The primary motivation for eliminating the middleman in the first place was surely the lure of rewards; in terms of extra choice, greater convenience and most importantly cheaper price. We shopped online because the merchandise would reach our doorstep, the digital showroom enjoyed unlimited SKUs and by all available evidence it was cheaper than the brick-and-mortar cash. For Government utilities and railway tickets, the time saved was staggering, eliminating equally the red-tape culture that usually marked such interactions. Bookmyshow.com and other such aggregators ensured availability of precious tickets, allowing us to enjoy the movie of the day without stress while hotels were ever keen to slip in the additional 10% discount for a direct transaction. In many ways, the early wave of the Disintermediation Economy was driven plainly by the sharing of saved commissions with the end user, what the owner did not pay the dealer or agent transferred in wholesome part or full. A function clearly of the appetite to enrage the middleman; subject to the contribution both current and potential of direct channels to the revenue chain. This automatically ensured why certain consumer durables and certainly FMCG could not offer disproportionate price discounts, relying instead on pure convenience, as they needed the retail network to be in god humour.
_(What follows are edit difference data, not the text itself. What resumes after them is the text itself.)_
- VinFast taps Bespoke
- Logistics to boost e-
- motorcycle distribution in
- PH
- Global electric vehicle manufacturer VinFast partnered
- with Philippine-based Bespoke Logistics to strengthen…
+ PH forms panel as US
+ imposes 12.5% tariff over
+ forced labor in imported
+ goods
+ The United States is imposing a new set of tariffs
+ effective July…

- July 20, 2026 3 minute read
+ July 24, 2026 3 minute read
In the second wave, however, the eliminators are smartly playing the game of denial now that there is certainly a limitation to additional rewards. Every hotel chain is clear that even the senior-most strata of loyalty membership will not be acknowledged for solo intermediary bookings, booking.com or otherwise, premium MICE reservations occasionally an exception. Quite quickly, the customer will realise that it is damaging to continue with the trusted travel agent and will muster sufficient digital-savviness and credit-worthiness to approach the chain directly. The point culture is rapidly evolving and the moment it is unambiguously established that even the beloved upgrade is denied to the traditional indirect transaction, the last connections with the agent will snap. Over time, hotels will find other ways to connect privileges with direct transactions, including exclusive packages and notable value-additions that this trade is revered for. One does suspect, without the validation of numbers though, that the majority revenue contribution of direct-to-site channels gives this industry the strength to implement what many willing others cannot yet.
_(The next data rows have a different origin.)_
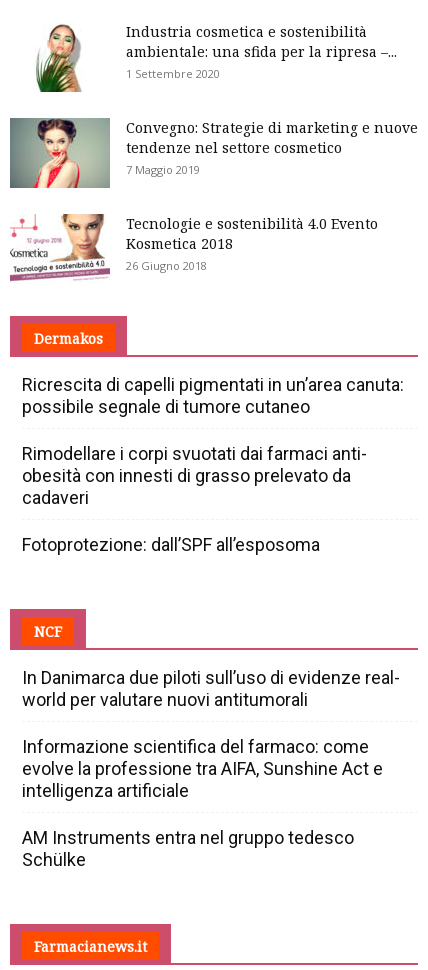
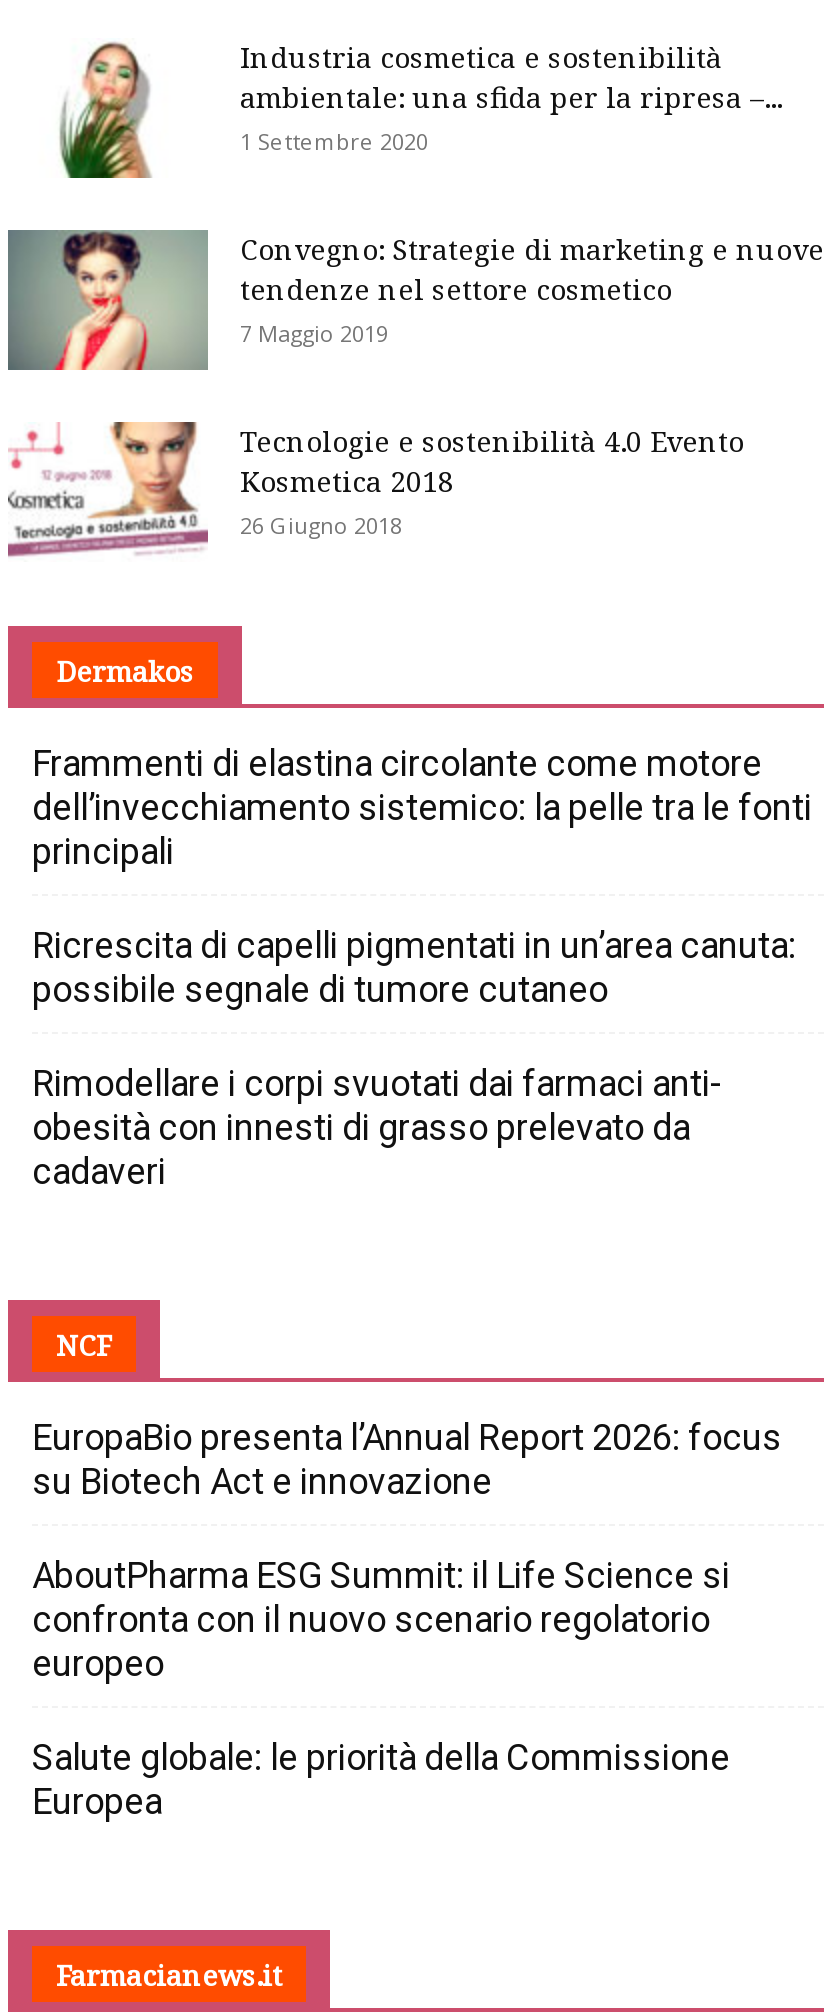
+ Frammenti di elastina circolante come motore
+ dell’invecchiamento sistemico: la pelle tra le fonti
+ principali

moved down: Ricrescita di capelli pigmentati in un’area canuta: | possibile segnale di tumore cutaneo | Rimodellare i corpi svuotati dai farmaci anti- | obesità con innesti di grasso prelevato da | cadaveri

- Fotoprotezione: dall’SPF all’esposoma

- In Danimarca due piloti sull’uso di evidenze real-
- world per valutare nuovi antitumorali
+ EuropaBio presenta l’Annual Report 2026: focus
+ su Biotech Act e innovazione

- Informazione scientifica del farmaco: come
- evolve la professione tra AIFA, Sunshine Act e
- intelligenza artificiale
+ AboutPharma ESG Summit: il Life Science si
+ confronta con il nuovo scenario regolatorio
+ europeo

- AM Instruments entra nel gruppo tedesco
- Schülke
+ Salute globale: le priorità della Commissione
+ Europea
For a moment, do imagine the consequences of the airline industry implementing this loyalty practice, frequent flyer points denied to all who do not book directly. There would be rapid discontent followed by dramatic shifts in HR policy to facilitate corporate-card aided reservations, in-house travel units ensuring that executives retain their precious points. Travel agents, marginalised by both air and stay, will have to dramatically revise their revenue projections and concentrate solely on large group assignments, till a fresh set of dynamics render even that unsustainable. Then the entire travel and tourism trade co-opting the credit card issuers to follow similar practices, AMEX offering special privileges only for direct merchant transactions as opposed to purchasing say on makemytrip.com. In terms of choice, brands offering attractive special editions or special warranties only on their home site, as opposed to the popular aggregator, thus ensuring a steady migration. Home delivery and servicing opportunities available for only those customers who avail of the direct access service as opposed to the hopper via the aggregator. The term insurance industry, incidentally, has already implemented the price variation, in terms of online purchases available for much cheaper than the physical agent.
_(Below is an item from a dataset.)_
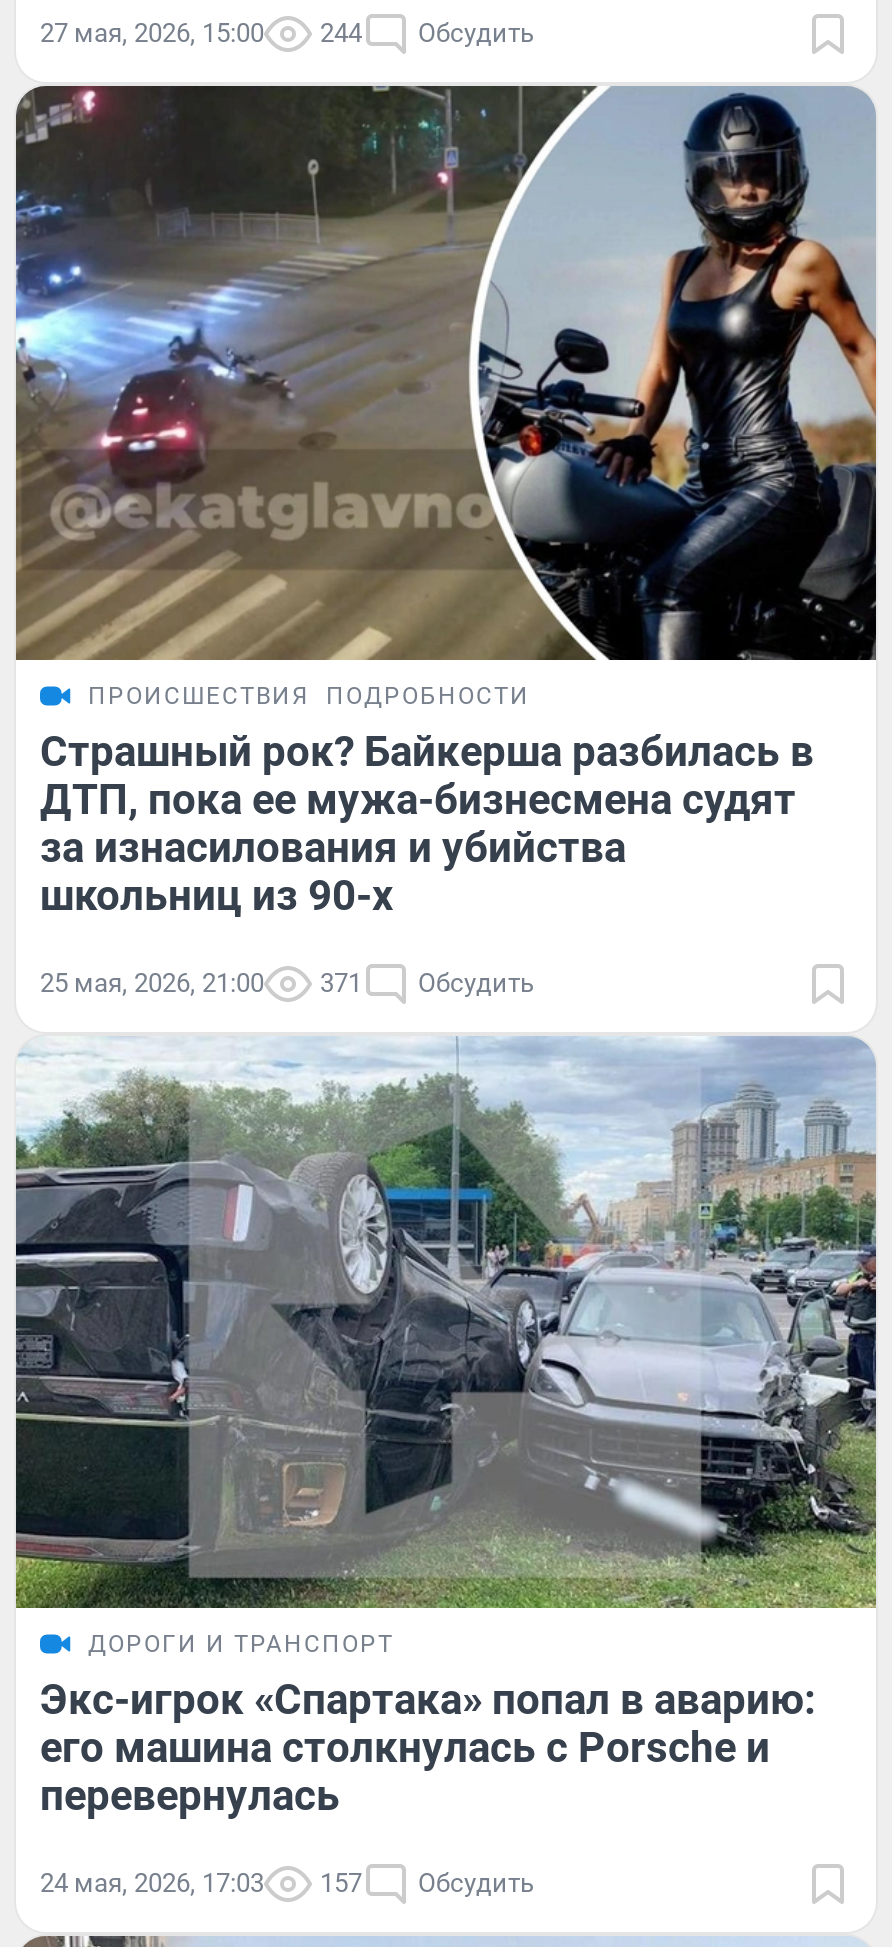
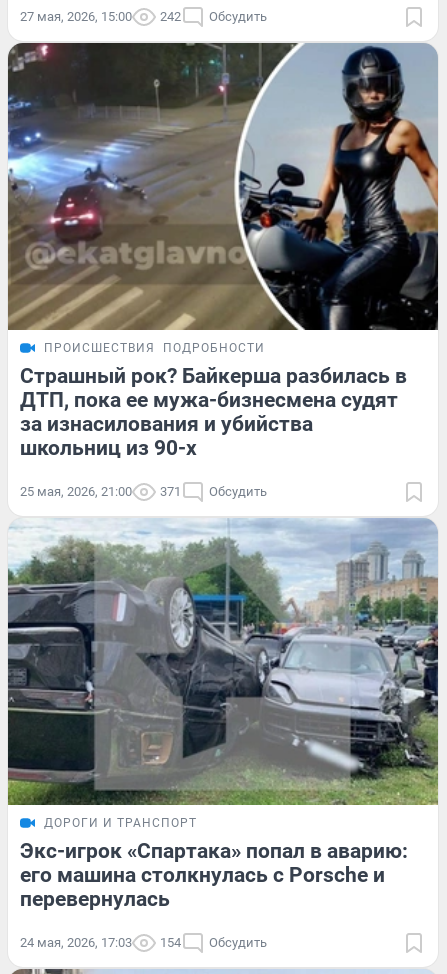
- 27 мая, 2026, 15:00 244 Обсудить
+ 27 мая, 2026, 15:00 242 Обсудить

- 24 мая, 2026, 17:03 157 Обсудить
+ 24 мая, 2026, 17:03 154 Обсудить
Disintermediation 2.0 will thus be based on strategic denial as opposed to exceptional access; eventually the two operating in tandem to smoothen the expressway between customer and brand. The intermediaries most affected must clearly comprehend the direness of the future and re-calibrate undoubtedly formidable competencies to newer lines of business, perhaps becoming primary providers on their own steam. In the imminent end there will be no middle and this we must realise sooner than later.